## WHAT YOU NEED TO DO
Exactly the lines from the one containing "D3s headlight bulbs" through the end of the entries, both ends included, are to be output.
BEGIN INFORMATION SHOWN
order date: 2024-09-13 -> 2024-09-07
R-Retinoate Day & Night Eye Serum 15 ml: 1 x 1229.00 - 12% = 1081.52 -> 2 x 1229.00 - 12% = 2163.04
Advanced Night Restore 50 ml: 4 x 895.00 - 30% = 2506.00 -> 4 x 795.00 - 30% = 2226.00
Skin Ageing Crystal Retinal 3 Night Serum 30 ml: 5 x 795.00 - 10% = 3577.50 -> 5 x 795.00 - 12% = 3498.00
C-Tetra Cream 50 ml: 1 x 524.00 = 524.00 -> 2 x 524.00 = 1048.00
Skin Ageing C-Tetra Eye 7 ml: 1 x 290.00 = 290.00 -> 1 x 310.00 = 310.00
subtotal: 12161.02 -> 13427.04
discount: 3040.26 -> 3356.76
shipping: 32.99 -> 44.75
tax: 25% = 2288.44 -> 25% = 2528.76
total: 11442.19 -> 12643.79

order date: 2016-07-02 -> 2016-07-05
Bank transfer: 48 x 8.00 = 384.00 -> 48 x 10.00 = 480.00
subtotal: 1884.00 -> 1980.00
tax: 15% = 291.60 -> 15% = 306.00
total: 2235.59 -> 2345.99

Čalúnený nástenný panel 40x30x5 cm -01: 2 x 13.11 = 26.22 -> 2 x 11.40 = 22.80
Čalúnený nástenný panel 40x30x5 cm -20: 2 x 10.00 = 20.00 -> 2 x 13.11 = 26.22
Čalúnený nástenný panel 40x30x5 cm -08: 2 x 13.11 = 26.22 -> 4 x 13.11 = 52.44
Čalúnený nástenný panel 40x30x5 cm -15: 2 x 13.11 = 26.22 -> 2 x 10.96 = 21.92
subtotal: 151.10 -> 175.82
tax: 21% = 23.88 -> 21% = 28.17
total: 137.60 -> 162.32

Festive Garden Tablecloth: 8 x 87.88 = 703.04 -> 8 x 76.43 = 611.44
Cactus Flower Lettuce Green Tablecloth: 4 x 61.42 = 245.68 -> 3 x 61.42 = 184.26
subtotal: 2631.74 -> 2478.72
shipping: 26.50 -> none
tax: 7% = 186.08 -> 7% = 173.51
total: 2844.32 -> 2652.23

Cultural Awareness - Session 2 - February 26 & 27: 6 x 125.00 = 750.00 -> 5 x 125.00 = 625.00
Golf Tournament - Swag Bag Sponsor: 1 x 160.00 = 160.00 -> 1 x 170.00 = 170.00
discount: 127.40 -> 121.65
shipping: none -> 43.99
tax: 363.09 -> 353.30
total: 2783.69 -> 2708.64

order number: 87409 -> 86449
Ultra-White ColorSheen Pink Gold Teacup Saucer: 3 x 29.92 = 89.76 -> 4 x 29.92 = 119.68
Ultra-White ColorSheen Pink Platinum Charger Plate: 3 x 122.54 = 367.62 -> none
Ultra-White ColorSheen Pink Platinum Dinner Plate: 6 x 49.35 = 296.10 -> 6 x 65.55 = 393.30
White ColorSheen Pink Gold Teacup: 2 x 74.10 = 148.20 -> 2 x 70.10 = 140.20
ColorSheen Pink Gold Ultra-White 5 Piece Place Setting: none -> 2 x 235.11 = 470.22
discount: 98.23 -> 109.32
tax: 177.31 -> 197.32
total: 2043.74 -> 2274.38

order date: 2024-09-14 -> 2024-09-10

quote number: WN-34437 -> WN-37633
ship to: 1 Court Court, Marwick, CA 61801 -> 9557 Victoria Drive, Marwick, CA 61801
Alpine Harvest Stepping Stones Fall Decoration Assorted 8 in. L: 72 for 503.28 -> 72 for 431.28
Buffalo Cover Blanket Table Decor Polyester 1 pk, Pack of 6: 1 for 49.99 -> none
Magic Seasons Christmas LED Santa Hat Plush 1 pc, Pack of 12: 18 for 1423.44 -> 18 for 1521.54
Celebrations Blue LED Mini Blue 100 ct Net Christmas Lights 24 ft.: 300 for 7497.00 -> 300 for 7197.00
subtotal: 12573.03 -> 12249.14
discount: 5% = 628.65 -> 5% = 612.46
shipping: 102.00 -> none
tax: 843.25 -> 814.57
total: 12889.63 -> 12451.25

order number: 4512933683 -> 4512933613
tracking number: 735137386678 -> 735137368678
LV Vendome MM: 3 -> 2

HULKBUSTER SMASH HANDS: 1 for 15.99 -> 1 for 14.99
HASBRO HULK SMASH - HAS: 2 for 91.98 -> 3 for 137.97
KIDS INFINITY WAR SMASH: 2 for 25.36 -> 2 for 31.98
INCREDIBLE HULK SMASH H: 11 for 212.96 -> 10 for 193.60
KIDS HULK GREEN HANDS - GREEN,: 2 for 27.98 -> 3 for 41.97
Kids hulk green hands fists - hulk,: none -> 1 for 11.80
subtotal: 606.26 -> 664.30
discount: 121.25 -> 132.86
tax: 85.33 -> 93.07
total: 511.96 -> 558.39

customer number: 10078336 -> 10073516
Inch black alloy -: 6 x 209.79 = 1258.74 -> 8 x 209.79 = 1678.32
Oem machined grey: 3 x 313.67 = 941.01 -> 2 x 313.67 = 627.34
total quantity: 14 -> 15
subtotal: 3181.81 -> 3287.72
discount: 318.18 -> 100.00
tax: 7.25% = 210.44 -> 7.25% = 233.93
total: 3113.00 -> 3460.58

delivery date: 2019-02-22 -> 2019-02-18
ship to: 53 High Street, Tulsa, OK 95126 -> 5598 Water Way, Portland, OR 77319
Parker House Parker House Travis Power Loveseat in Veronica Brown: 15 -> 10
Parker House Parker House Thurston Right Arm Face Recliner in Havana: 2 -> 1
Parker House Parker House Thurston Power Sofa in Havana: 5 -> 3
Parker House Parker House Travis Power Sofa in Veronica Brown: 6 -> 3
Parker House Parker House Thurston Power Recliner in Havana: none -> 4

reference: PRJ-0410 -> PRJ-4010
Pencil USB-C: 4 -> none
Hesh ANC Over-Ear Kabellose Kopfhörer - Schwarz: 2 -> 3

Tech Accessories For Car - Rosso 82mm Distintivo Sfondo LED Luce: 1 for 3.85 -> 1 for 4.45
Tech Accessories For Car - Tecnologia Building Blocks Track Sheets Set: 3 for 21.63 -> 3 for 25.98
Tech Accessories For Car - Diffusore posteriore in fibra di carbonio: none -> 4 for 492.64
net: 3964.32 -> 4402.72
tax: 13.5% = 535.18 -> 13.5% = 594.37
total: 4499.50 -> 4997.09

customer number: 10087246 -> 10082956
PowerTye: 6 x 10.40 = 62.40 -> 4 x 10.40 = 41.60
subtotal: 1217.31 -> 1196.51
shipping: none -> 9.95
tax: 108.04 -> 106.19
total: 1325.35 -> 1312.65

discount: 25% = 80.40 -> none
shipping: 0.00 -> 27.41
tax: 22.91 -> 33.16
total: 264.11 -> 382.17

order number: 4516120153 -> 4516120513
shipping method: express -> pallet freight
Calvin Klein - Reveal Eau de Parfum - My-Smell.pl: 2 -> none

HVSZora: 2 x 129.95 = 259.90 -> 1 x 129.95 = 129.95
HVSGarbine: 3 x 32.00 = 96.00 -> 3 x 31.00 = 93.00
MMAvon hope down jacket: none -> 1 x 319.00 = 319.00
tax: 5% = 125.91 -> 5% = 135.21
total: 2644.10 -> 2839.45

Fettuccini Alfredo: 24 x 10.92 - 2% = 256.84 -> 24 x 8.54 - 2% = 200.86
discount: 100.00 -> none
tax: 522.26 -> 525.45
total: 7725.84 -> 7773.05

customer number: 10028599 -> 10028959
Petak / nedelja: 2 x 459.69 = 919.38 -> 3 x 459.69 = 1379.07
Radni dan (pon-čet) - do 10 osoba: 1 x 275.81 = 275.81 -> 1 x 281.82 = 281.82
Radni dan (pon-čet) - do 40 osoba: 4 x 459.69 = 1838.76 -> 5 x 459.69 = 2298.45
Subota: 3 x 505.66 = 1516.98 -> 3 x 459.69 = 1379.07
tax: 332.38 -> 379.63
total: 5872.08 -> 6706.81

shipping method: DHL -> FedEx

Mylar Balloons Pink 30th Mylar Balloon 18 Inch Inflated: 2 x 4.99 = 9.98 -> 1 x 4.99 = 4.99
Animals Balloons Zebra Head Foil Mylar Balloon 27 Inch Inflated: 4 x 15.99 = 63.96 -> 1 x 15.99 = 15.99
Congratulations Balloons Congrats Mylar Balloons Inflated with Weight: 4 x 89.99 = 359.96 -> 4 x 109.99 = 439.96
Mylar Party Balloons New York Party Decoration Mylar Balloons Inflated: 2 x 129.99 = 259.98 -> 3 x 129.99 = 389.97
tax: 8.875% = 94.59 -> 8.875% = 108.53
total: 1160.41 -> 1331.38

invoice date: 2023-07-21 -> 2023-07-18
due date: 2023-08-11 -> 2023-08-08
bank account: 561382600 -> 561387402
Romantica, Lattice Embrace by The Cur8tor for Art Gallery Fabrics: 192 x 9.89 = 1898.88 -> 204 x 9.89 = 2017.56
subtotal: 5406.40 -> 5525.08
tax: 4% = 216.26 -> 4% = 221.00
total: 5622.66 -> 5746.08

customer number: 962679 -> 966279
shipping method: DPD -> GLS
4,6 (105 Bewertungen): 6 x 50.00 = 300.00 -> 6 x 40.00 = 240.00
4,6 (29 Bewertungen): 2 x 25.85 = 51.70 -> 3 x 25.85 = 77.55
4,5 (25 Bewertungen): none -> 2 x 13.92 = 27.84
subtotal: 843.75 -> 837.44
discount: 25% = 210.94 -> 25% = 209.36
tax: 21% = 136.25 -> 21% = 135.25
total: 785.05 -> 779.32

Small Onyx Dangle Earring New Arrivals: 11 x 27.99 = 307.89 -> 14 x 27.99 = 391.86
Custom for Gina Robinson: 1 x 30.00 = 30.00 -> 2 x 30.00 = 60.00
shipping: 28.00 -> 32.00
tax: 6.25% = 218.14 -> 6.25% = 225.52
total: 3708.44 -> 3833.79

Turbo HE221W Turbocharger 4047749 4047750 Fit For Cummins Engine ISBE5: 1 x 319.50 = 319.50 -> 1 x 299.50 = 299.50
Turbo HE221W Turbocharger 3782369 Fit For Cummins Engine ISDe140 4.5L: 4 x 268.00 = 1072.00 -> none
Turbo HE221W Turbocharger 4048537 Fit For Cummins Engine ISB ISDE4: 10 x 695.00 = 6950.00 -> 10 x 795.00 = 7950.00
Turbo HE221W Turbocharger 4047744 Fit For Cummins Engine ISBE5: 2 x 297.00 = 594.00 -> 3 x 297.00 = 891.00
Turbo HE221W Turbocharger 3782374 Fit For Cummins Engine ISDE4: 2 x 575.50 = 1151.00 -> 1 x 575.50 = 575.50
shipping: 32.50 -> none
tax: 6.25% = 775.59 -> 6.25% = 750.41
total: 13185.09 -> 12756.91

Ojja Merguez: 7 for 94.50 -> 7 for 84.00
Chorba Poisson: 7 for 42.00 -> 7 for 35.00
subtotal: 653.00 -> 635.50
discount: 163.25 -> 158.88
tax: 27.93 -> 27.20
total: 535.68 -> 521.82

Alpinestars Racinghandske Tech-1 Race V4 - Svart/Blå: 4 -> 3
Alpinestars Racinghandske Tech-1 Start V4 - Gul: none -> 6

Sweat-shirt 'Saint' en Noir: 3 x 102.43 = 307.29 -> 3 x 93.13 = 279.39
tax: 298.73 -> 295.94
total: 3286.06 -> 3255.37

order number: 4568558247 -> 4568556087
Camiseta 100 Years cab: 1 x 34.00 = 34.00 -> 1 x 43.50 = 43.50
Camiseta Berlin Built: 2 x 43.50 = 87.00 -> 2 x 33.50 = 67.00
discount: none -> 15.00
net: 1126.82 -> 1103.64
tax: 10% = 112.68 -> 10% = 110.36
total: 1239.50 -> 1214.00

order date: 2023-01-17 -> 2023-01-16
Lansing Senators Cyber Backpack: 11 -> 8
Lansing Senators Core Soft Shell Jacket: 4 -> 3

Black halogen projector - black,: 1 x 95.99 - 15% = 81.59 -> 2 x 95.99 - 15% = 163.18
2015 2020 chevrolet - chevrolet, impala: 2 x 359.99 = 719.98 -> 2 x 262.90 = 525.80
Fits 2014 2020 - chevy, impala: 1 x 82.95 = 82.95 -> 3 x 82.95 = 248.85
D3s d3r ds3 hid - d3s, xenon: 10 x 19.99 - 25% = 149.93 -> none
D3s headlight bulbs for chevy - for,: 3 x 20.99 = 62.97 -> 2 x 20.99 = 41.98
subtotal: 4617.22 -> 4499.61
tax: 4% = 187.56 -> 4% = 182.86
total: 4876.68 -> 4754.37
END INFORMATION SHOWN
## PROBLEM SOLUTION
D3s headlight bulbs for chevy - for,: 3 x 20.99 = 62.97 -> 2 x 20.99 = 41.98
subtotal: 4617.22 -> 4499.61
tax: 4% = 187.56 -> 4% = 182.86
total: 4876.68 -> 4754.37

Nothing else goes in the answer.